Provided records:

Segment Open

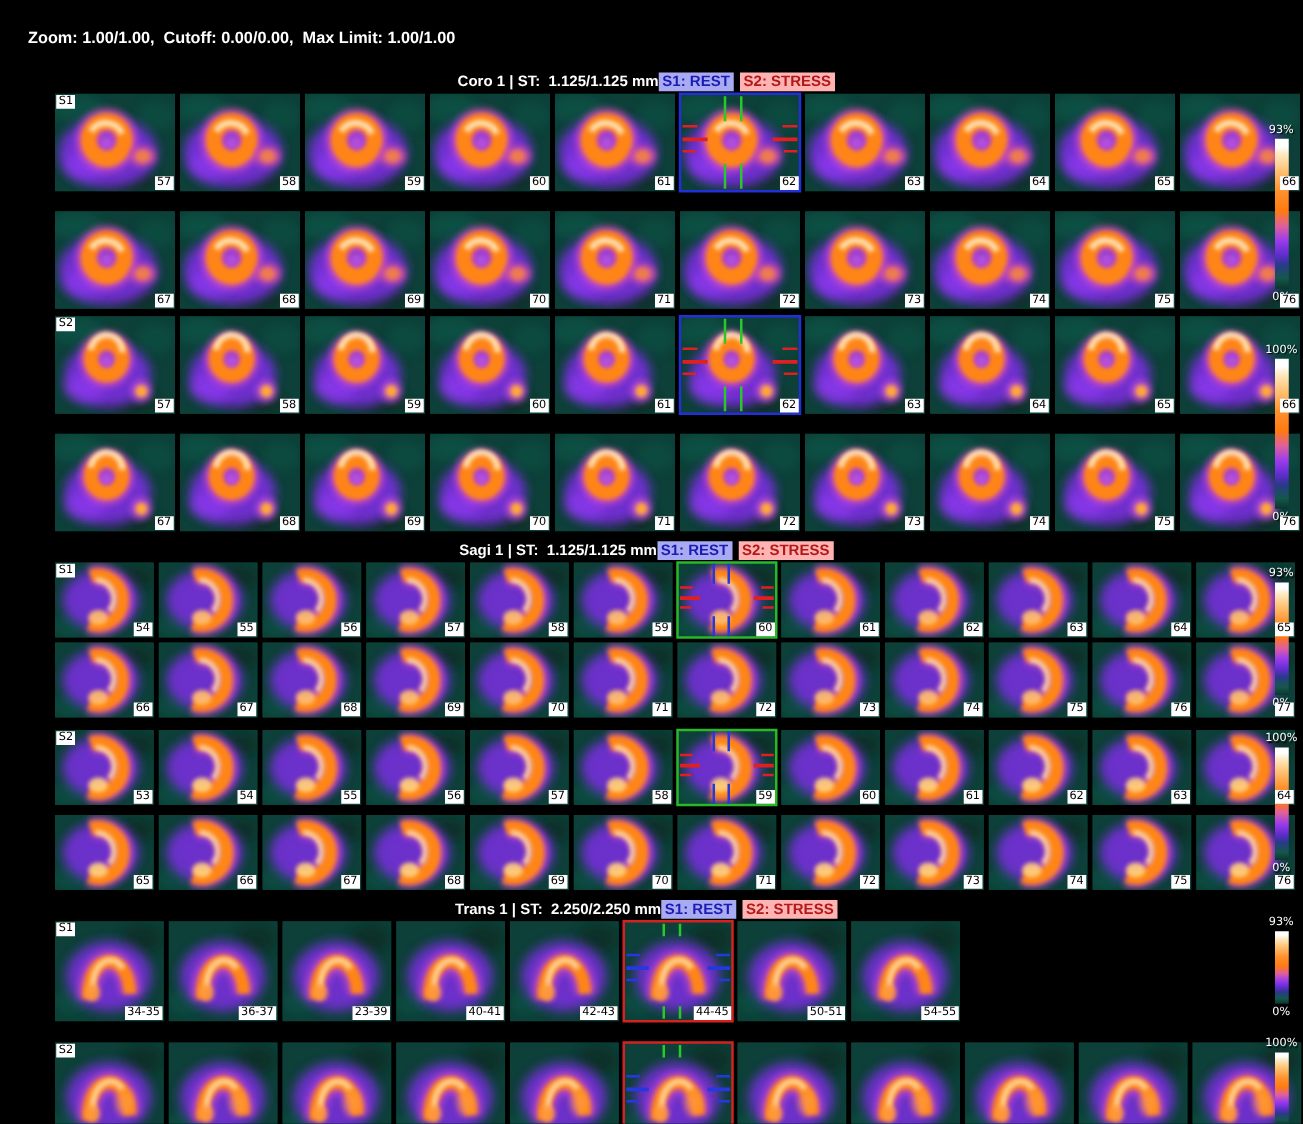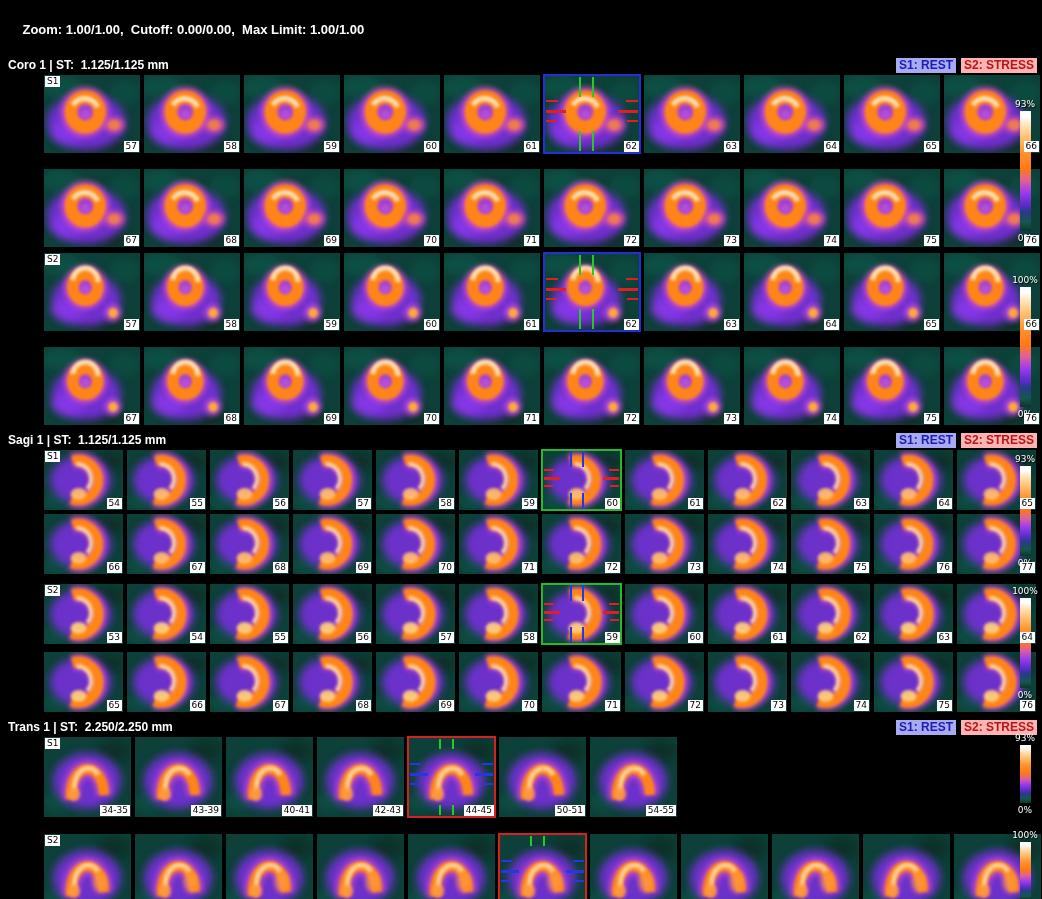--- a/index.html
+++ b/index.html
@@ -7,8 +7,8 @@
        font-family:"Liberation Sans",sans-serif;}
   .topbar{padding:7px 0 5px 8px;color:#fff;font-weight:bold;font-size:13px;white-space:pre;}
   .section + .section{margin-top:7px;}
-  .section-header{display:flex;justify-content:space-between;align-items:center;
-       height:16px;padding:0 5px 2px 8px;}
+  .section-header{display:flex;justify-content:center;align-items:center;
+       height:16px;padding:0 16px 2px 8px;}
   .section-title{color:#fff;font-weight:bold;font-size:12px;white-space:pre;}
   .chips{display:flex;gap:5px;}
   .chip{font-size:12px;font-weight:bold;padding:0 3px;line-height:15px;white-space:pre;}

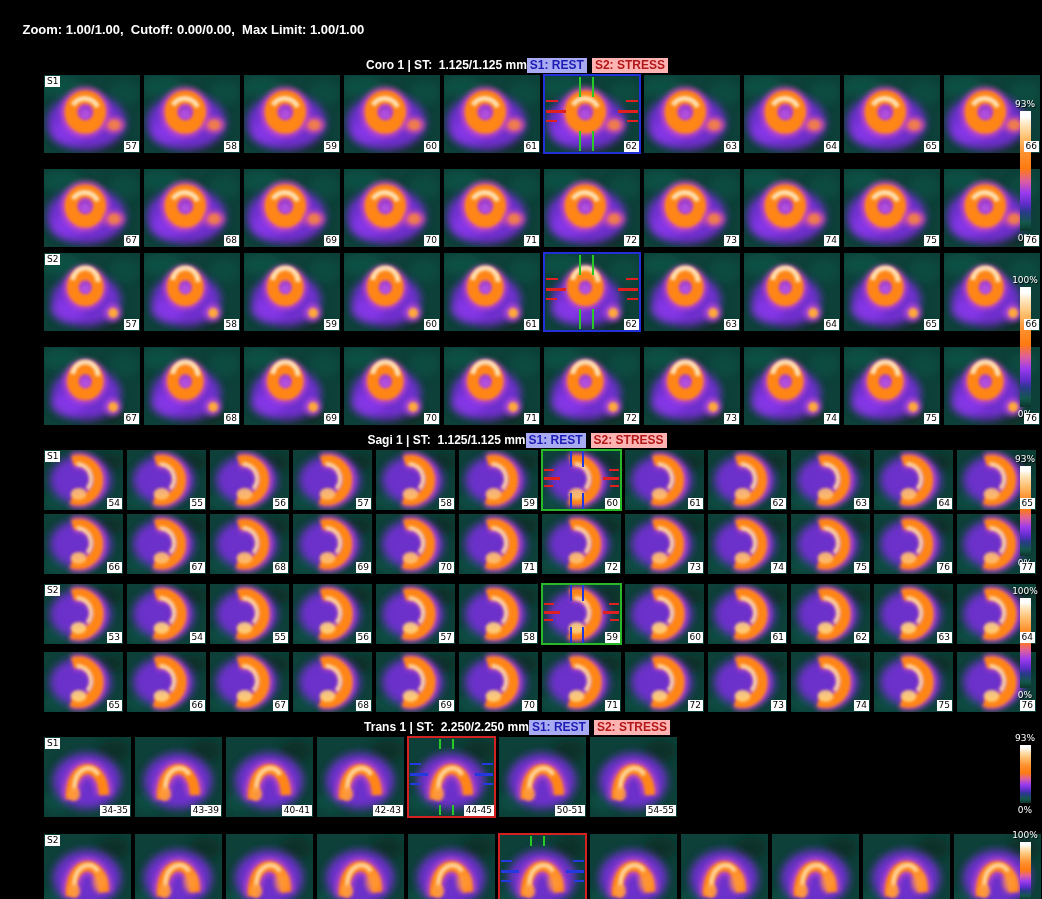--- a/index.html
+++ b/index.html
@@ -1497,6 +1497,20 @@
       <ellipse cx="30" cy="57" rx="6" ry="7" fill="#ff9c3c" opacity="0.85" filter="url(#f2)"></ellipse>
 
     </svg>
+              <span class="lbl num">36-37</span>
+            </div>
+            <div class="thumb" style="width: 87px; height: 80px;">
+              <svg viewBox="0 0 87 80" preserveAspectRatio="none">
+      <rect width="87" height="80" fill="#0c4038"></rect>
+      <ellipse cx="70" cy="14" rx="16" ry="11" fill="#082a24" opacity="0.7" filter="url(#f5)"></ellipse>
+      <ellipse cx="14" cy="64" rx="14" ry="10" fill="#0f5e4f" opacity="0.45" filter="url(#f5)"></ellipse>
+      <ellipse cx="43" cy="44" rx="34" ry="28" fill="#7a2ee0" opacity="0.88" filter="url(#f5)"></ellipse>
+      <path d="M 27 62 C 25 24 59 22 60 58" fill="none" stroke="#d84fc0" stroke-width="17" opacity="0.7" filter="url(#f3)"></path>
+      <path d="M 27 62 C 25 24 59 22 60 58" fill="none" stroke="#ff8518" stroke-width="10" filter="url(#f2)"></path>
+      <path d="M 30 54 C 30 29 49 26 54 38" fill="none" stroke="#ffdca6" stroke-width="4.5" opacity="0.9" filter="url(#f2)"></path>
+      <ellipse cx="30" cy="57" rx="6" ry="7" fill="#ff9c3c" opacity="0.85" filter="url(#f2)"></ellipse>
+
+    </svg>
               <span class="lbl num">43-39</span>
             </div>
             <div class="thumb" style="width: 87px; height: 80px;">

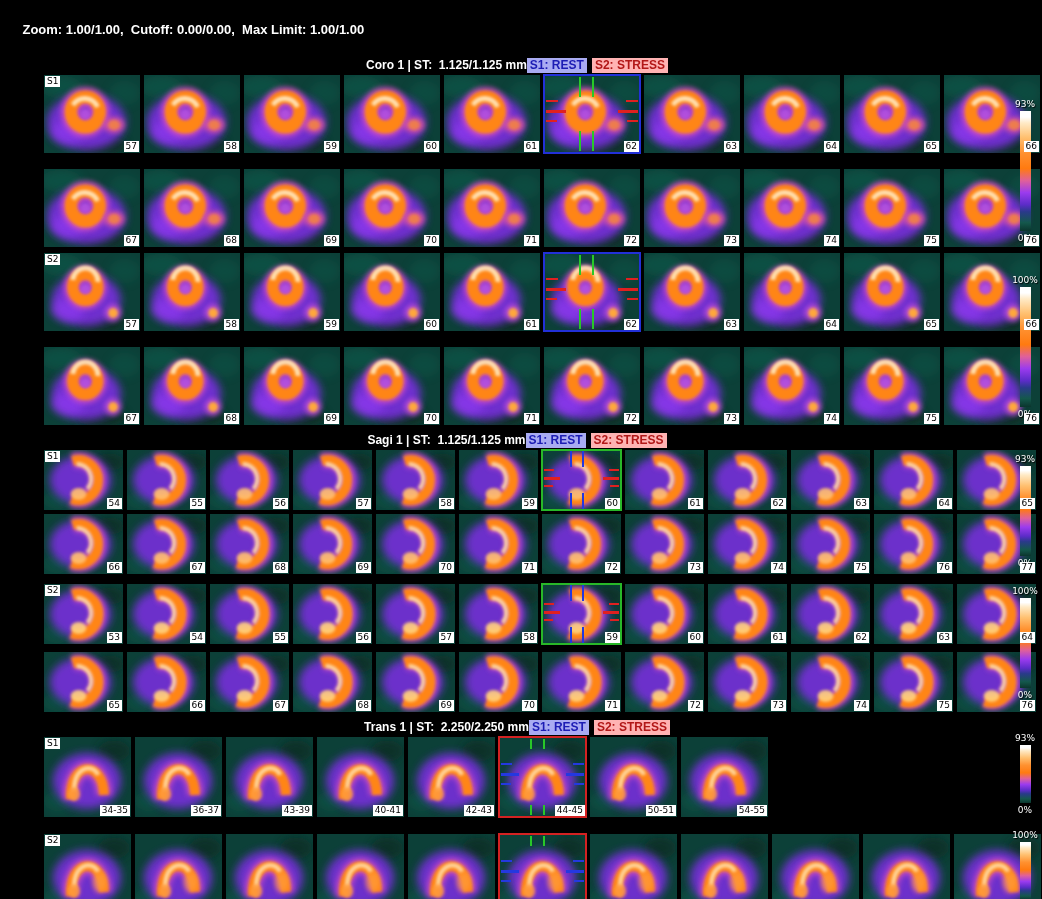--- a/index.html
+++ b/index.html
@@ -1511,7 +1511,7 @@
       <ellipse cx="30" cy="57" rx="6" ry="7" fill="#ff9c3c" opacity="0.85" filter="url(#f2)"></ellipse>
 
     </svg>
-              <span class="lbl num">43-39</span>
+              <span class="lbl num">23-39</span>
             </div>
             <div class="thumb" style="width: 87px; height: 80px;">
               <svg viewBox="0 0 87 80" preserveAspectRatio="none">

Segment Closed

Exercise goal: Give the records again exactly, minus the pictures.

Result:
--- a/index.html
+++ b/index.html
@@ -7,8 +7,8 @@
        font-family:"Liberation Sans",sans-serif;}
   .topbar{padding:7px 0 5px 8px;color:#fff;font-weight:bold;font-size:13px;white-space:pre;}
   .section + .section{margin-top:7px;}
-  .section-header{display:flex;justify-content:space-between;align-items:center;
-       height:16px;padding:0 5px 2px 8px;}
+  .section-header{display:flex;justify-content:center;align-items:center;
+       height:16px;padding:0 16px 2px 8px;}
   .section-title{color:#fff;font-weight:bold;font-size:12px;white-space:pre;}
   .chips{display:flex;gap:5px;}
   .chip{font-size:12px;font-weight:bold;padding:0 3px;line-height:15px;white-space:pre;}

--- a/index.html
+++ b/index.html
@@ -1497,6 +1497,20 @@
       <ellipse cx="30" cy="57" rx="6" ry="7" fill="#ff9c3c" opacity="0.85" filter="url(#f2)"></ellipse>
 
     </svg>
+              <span class="lbl num">36-37</span>
+            </div>
+            <div class="thumb" style="width: 87px; height: 80px;">
+              <svg viewBox="0 0 87 80" preserveAspectRatio="none">
+      <rect width="87" height="80" fill="#0c4038"></rect>
+      <ellipse cx="70" cy="14" rx="16" ry="11" fill="#082a24" opacity="0.7" filter="url(#f5)"></ellipse>
+      <ellipse cx="14" cy="64" rx="14" ry="10" fill="#0f5e4f" opacity="0.45" filter="url(#f5)"></ellipse>
+      <ellipse cx="43" cy="44" rx="34" ry="28" fill="#7a2ee0" opacity="0.88" filter="url(#f5)"></ellipse>
+      <path d="M 27 62 C 25 24 59 22 60 58" fill="none" stroke="#d84fc0" stroke-width="17" opacity="0.7" filter="url(#f3)"></path>
+      <path d="M 27 62 C 25 24 59 22 60 58" fill="none" stroke="#ff8518" stroke-width="10" filter="url(#f2)"></path>
+      <path d="M 30 54 C 30 29 49 26 54 38" fill="none" stroke="#ffdca6" stroke-width="4.5" opacity="0.9" filter="url(#f2)"></path>
+      <ellipse cx="30" cy="57" rx="6" ry="7" fill="#ff9c3c" opacity="0.85" filter="url(#f2)"></ellipse>
+
+    </svg>
               <span class="lbl num">43-39</span>
             </div>
             <div class="thumb" style="width: 87px; height: 80px;">

--- a/index.html
+++ b/index.html
@@ -1511,7 +1511,7 @@
       <ellipse cx="30" cy="57" rx="6" ry="7" fill="#ff9c3c" opacity="0.85" filter="url(#f2)"></ellipse>
 
     </svg>
-              <span class="lbl num">43-39</span>
+              <span class="lbl num">23-39</span>
             </div>
             <div class="thumb" style="width: 87px; height: 80px;">
               <svg viewBox="0 0 87 80" preserveAspectRatio="none">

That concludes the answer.